[Opening SUPPLIED INFORMATION section]
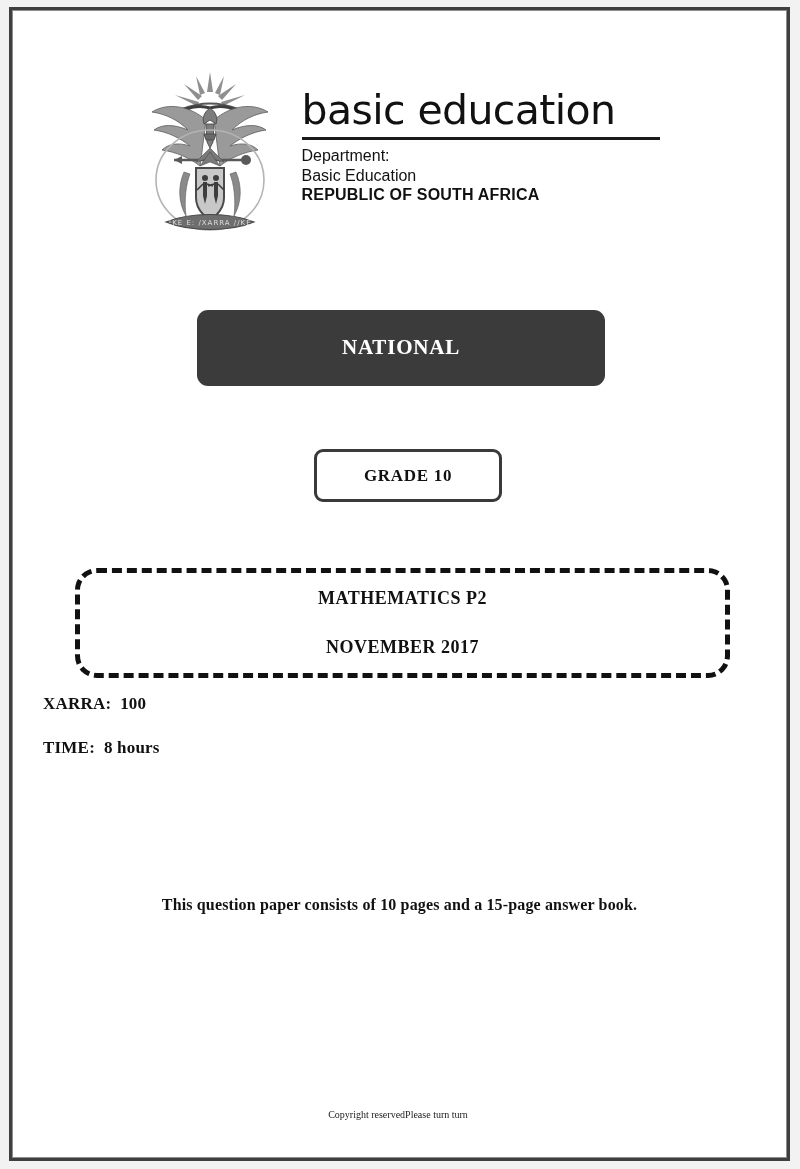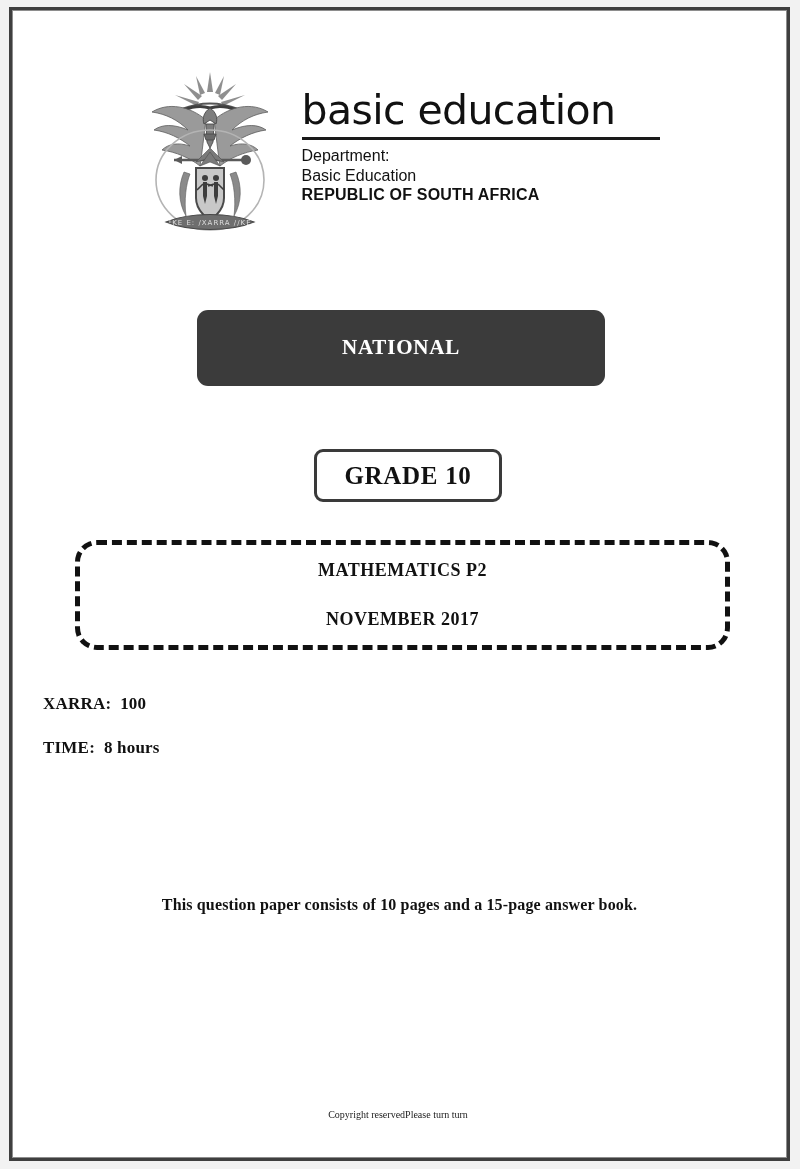--- a/index.html
+++ b/index.html
@@ -134,7 +134,7 @@
     justify-content: center;
   }
   #grade-box .grade-text {
-    font-size: 25px;
+    font-size: 17px;
     font-weight: bold;
     letter-spacing: 0.7px;
     color: #111111;

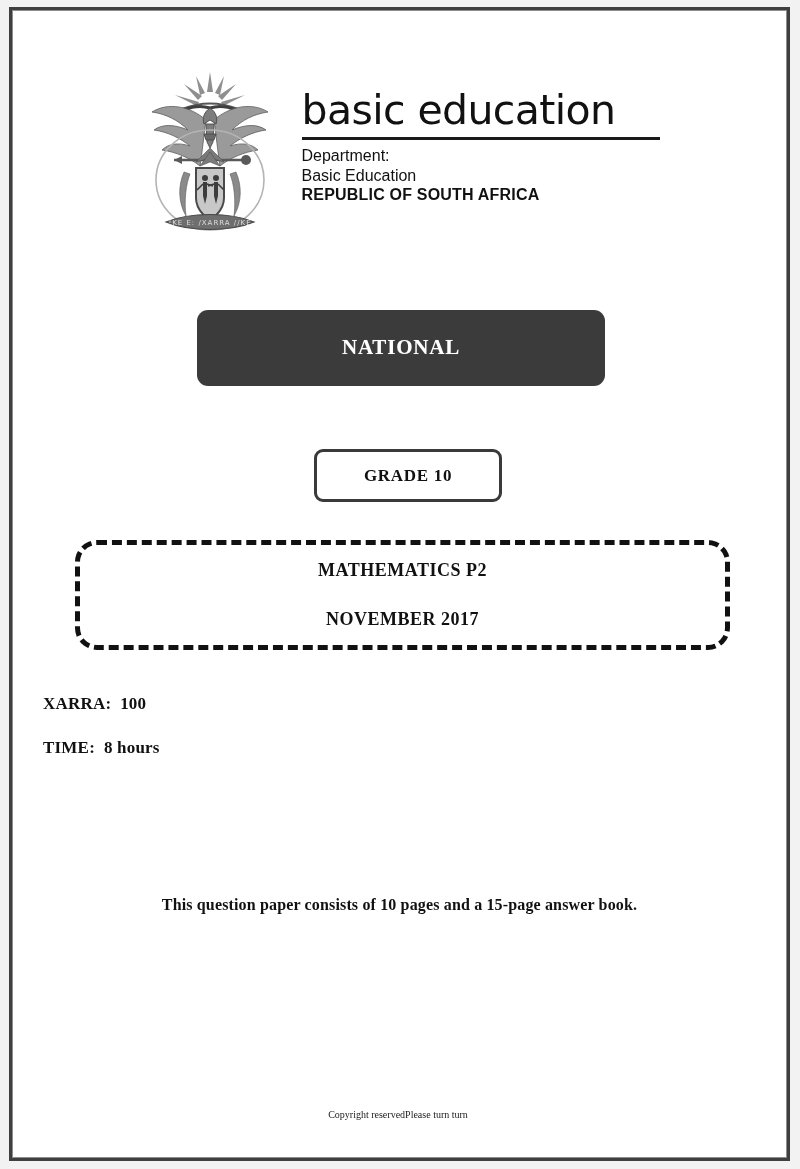--- a/index.html
+++ b/index.html
@@ -144,7 +144,7 @@
   
   #subject-box {
     position: absolute;
-    left: 61px; top: 528px;
+    left: 61px; top: 556px;
     width: 655px;
     height: 110px;
     border: 5px dashed #111111;

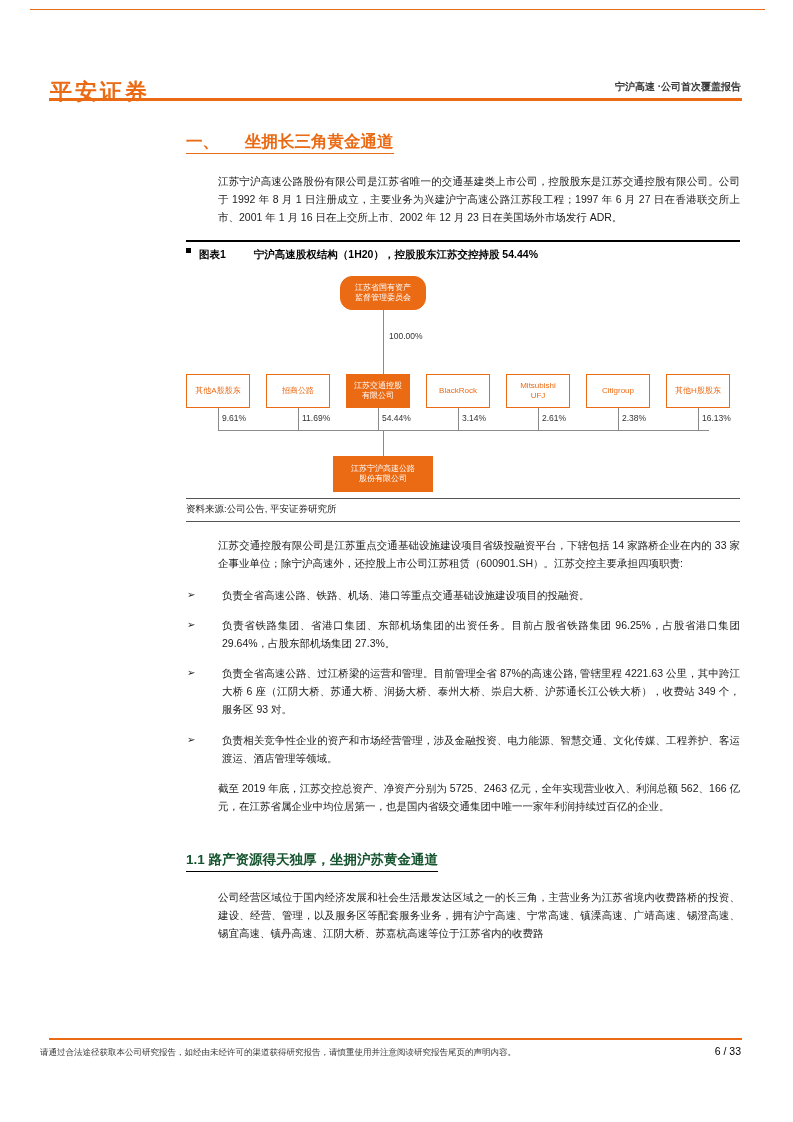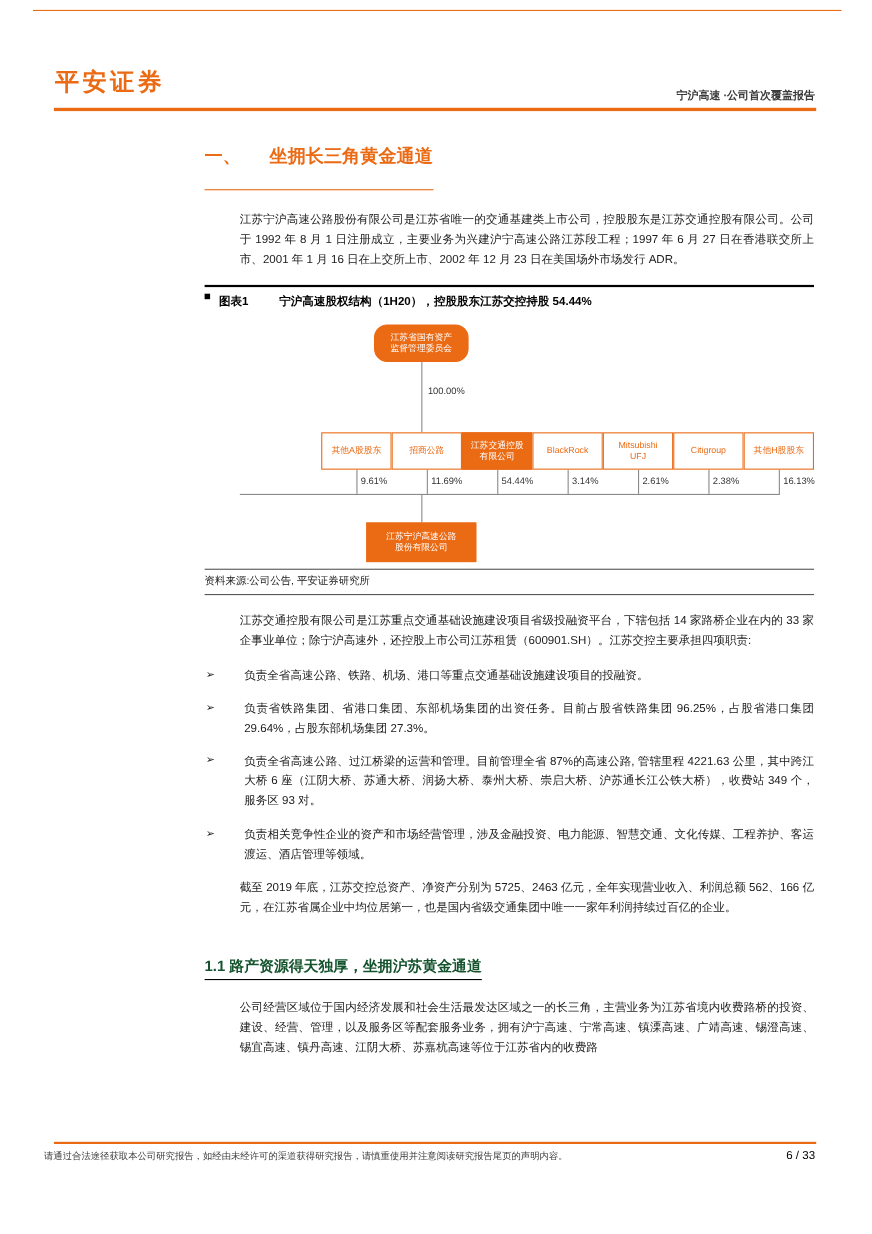--- a/index.html
+++ b/index.html
@@ -9,7 +9,7 @@
 
   
   .topline  { position:absolute; left:30px; right:28px; top:9px;  height:1px;   background:#EB6A14; }
-  .logo     { position:absolute; left:50px; top:60px; font-size:22px; font-weight:bold; color:#EB6A14; letter-spacing:3px; }
+  .logo     { position:absolute; left:50px; top:77px; font-size:22px; font-weight:bold; color:#EB6A14; letter-spacing:3px; }
   .report-label { position:absolute; right:52px; top:80px; font-size:10px; font-weight:bold; color:#3a3a3a; }
   .headline { position:absolute; left:49px; right:51px; top:98px; height:3px; background:#EB6A14; }
 

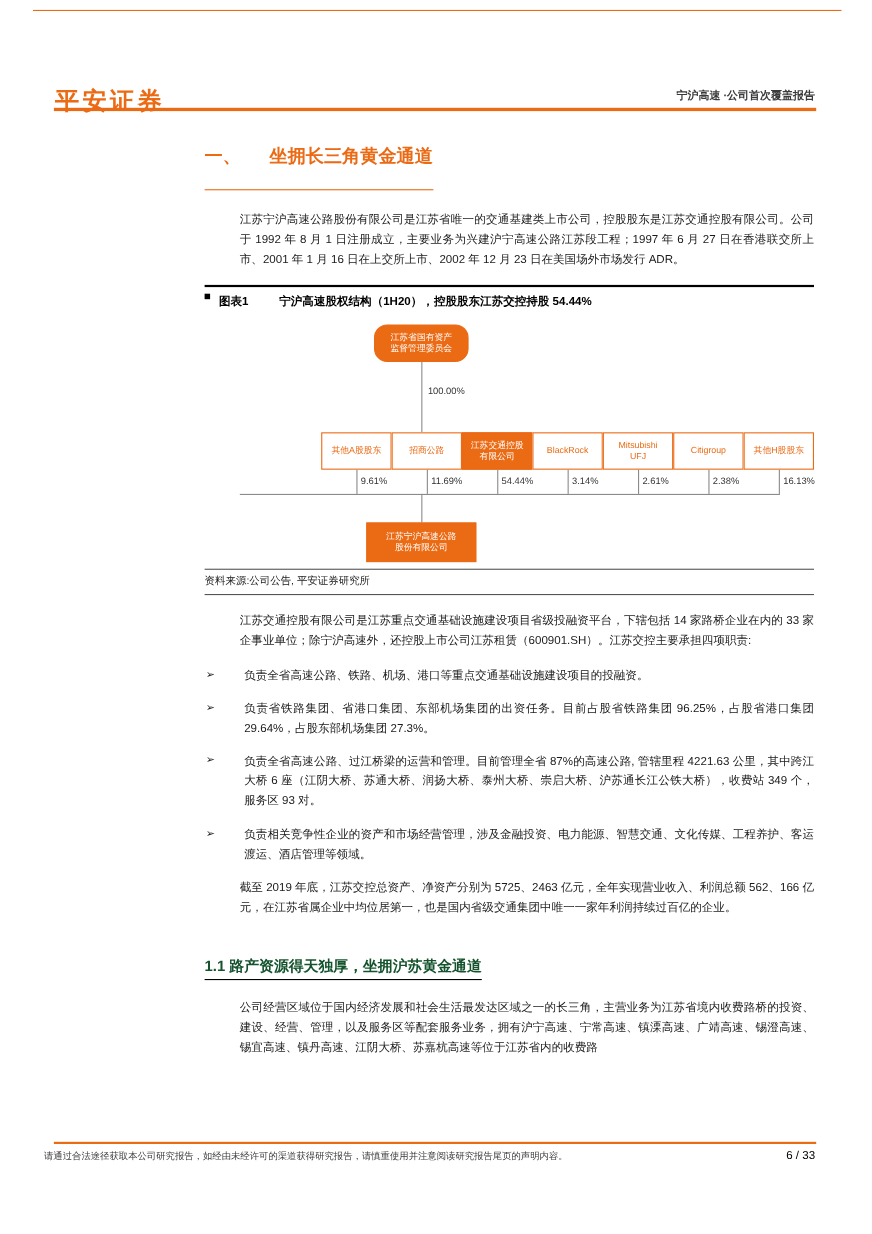--- a/index.html
+++ b/index.html
@@ -17,7 +17,7 @@
   .content { position:absolute; left:186px; top:131px; width:554px; }
 
   .sec-title { display:inline-block; color:#EB6A14; font-size:16.5px; font-weight:bold;
-               border-bottom:1.5px solid #EB6A14; padding-bottom:19px; margin-bottom:18px; }
+               border-bottom:1.5px solid #EB6A14; padding-bottom:0; margin-bottom:18px; }
   .sec-num { padding-right:26px; }
 
   .para { font-size:10.5px; line-height:1.72; text-align:justify; color:#1a1a1a; margin-bottom:14px;margin-left:32px; }

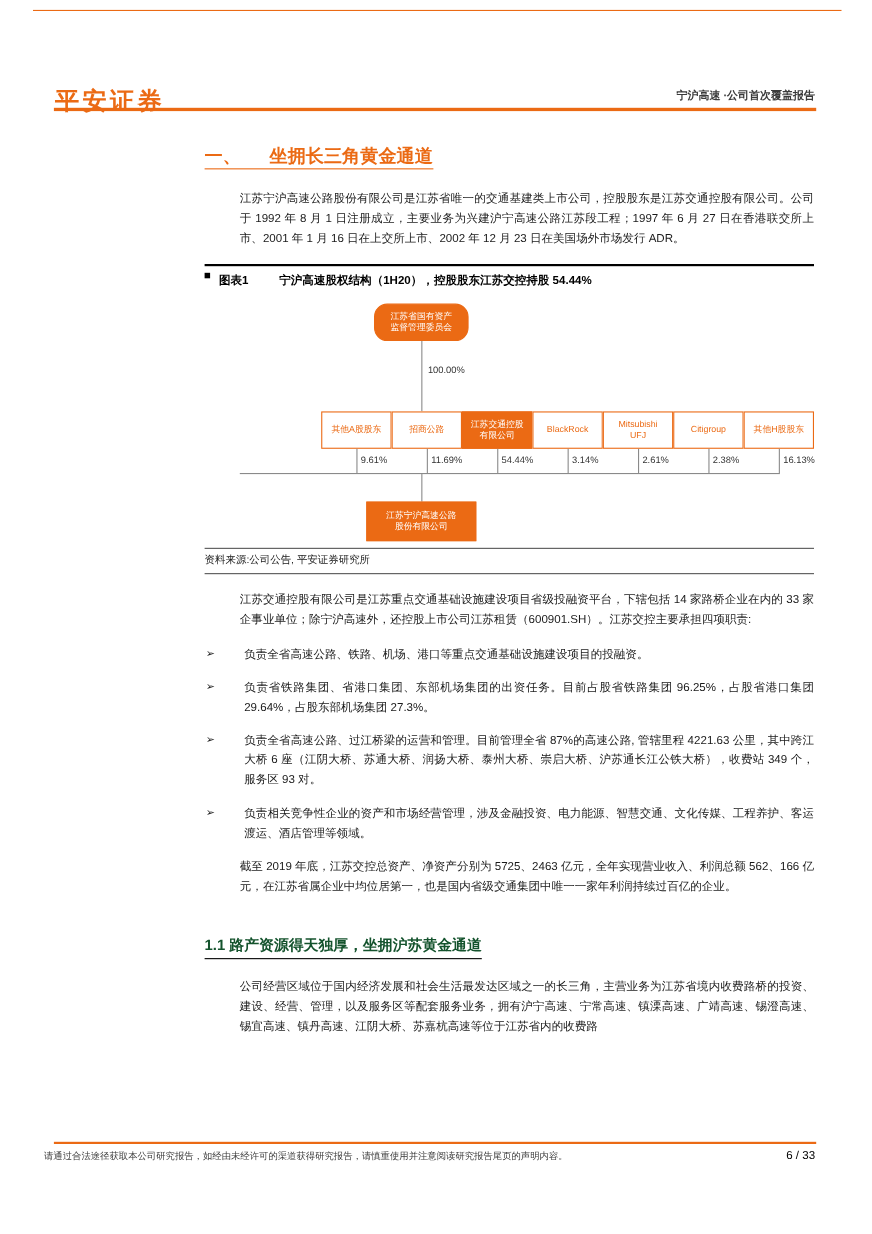--- a/index.html
+++ b/index.html
@@ -39,7 +39,7 @@
   .v-drop { position:absolute; left:197px; top:156px; height:26px; }
   .pct { font-size:8.5px; color:#333; white-space:nowrap; }
   .pct-top { position:absolute; left:203px; top:57px; }
-  .org-row { position:absolute; left:0; top:100px; width:100%; display:flex; justify-content:flex-end; }
+  .org-row { position:absolute; left:0; top:100px; width:100%; display:flex; justify-content:flex-start;gap:16px; }
   .org-cell { position:relative; width:64px; height:56px; }
   .org-cell .org-box { height:34px; width:100%; }
   .org-cell .tick { position:absolute; left:50%; top:34px; height:22px; }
[Closing SUPPLIED INFORMATION section]
■ EXERCISE AIM
Above are the records. Copy only the lines from the one with "border: 5px dashed #111111;" through the one with "position:absolute; right:52px; top:80px;", exactly, with no pictures.

■ YOUR RESPONSE
     border: 5px dashed #111111;

--- a/index.html
+++ b/index.html
@@ -9,7 +9,7 @@
 
   
   .topline  { position:absolute; left:30px; right:28px; top:9px;  height:1px;   background:#EB6A14; }
-  .logo     { position:absolute; left:50px; top:60px; font-size:22px; font-weight:bold; color:#EB6A14; letter-spacing:3px; }
+  .logo     { position:absolute; left:50px; top:77px; font-size:22px; font-weight:bold; color:#EB6A14; letter-spacing:3px; }
   .report-label { position:absolute; right:52px; top:80px; font-size:10px; font-weight:bold; color:#3a3a3a; }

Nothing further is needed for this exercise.